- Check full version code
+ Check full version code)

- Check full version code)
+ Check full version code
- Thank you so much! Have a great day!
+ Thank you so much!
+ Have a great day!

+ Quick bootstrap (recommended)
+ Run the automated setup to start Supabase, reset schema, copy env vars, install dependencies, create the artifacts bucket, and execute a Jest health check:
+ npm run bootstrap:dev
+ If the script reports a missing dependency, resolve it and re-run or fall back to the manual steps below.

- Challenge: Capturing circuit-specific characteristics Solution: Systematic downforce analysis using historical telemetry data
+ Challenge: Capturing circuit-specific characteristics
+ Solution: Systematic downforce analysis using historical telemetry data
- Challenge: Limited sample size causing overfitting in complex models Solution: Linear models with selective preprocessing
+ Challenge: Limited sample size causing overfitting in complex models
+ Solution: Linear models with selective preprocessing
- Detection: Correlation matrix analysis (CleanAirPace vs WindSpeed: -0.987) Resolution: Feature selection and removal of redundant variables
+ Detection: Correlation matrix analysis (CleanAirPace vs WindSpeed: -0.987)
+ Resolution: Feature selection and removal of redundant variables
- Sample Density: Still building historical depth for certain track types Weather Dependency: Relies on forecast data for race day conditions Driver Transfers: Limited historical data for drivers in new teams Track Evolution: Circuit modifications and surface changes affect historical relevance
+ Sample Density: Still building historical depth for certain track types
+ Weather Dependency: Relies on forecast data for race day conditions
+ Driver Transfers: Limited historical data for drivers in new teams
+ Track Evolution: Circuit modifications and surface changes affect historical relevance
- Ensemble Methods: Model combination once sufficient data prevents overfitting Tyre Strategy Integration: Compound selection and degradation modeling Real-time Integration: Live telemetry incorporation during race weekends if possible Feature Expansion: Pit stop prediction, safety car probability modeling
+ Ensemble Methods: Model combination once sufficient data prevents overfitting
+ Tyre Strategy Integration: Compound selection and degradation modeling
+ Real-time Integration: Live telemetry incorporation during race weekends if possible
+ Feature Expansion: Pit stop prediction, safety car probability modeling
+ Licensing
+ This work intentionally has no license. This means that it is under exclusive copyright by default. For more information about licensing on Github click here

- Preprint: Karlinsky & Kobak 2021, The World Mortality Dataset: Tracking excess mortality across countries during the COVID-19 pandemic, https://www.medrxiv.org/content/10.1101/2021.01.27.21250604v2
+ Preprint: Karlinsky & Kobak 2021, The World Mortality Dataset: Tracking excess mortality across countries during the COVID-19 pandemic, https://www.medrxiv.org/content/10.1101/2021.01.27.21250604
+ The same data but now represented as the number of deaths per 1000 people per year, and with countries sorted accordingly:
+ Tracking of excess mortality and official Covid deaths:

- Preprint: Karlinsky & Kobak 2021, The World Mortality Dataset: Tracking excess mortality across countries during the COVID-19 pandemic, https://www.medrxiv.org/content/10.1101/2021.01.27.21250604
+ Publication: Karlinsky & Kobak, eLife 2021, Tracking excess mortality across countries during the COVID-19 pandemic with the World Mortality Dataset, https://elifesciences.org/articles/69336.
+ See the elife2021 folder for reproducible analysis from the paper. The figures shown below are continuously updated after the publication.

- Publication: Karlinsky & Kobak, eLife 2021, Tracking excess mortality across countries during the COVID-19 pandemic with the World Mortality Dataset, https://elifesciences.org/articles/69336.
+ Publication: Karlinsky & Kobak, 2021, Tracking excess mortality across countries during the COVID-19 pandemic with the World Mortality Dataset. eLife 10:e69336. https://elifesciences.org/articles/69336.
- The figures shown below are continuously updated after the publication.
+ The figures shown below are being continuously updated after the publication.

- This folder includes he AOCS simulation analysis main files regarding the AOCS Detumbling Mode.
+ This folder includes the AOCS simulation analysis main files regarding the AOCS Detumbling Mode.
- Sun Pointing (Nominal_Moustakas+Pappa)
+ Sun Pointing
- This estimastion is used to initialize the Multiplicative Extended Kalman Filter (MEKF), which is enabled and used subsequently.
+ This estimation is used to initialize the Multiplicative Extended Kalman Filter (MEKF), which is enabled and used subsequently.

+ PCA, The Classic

### ACTIVITY
Reply with nothing except the number of lines in the listing above that include "Integration".

### SOLUTION TO THIS TASK
3